Surgical and Therapeutic Interventions
Indications for Surgery
Surgical intervention may be required for persistent cysts, abscesses, or ductal obstruction that does not respond to conservative management. Indications include recurrent infection, significant urinary obstruction, or chronic discomfort.
Techniques
- Cyst Drainage: Minimally invasive drainage of obstructed ducts or cysts under local or general anesthesia.
- Excision: Complete surgical removal of the gland may be necessary in rare, severe cases.
- Postoperative Care: Includes monitoring for infection, urinary function assessment, and pain management to ensure full recovery.
Variations and Anatomical Anomalies
The bulbourethral glands can exhibit variations in size, number, and anatomical location, which are important considerations for urologists and surgeons.
- Size and Number Variations: Some individuals may have asymmetrical glands or accessory lobes.
- Congenital Absence: Rare cases may involve complete agenesis of one or both glands, potentially affecting lubrication.
- Duplication: Additional ductal structures may be present, which can complicate surgical or diagnostic procedures.

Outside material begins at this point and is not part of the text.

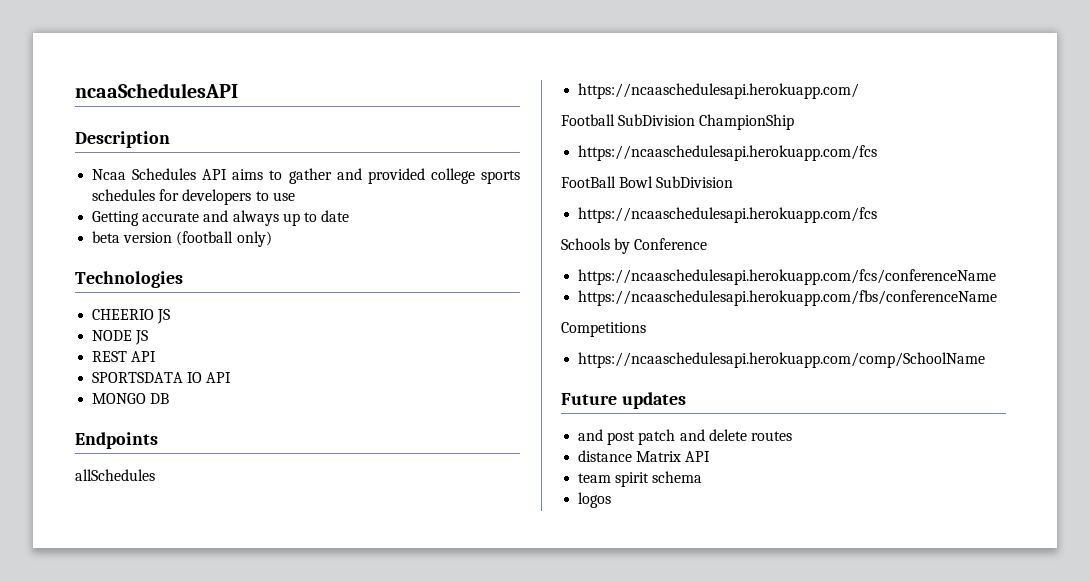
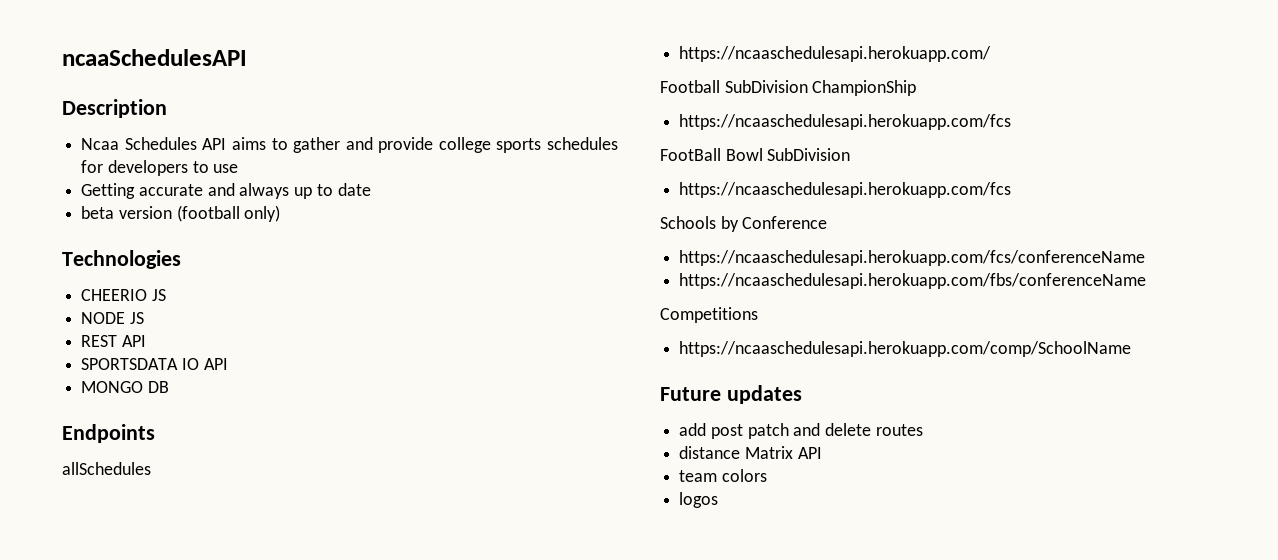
[367,168,425,184] provided -> [378,137,434,153] provide
[578,429,604,441] and -> [679,423,707,436] add
[615,471,703,487] spirit schema -> [721,469,767,482] colors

- Clinical Implications: Awareness of these variations is essential to avoid inadvertent injury during urological surgery or catheterization.
References
- Standring S. Gray’s Anatomy: The Anatomical Basis of Clinical Practice. 42nd ed. London: Elsevier; 2020.
- Moore KL, Dalley AF, Agur AMR. Clinically Oriented Anatomy. 9th ed. Philadelphia: Wolters Kluwer; 2021.
- Drake RL, Vogl W, Mitchell AWM. Gray’s Atlas of Anatomy. 2nd ed. Philadelphia: Elsevier; 2020.
- Netter FH. Atlas of Human Anatomy. 7th ed. Philadelphia: Elsevier; 2018.
- Neumann DA. Kinesiology of the Musculoskeletal System: Foundations for Rehabilitation. 4th ed. Philadelphia: Elsevier; 2017.
- Campbell MF, Walsh PC. Campbell-Walsh Urology. 12th ed. Philadelphia: Elsevier; 2020.
- Hopper RA, Snyder JA. Anatomy and Clinical Relevance of the Bulbourethral Glands. J Urol. 2019;202(2):310-318.
- Wein AJ, Kavoussi LR, Partin AW, Peters CA. Campbell-Walsh-Wein Urology. 12th ed. Philadelphia: Elsevier; 2020.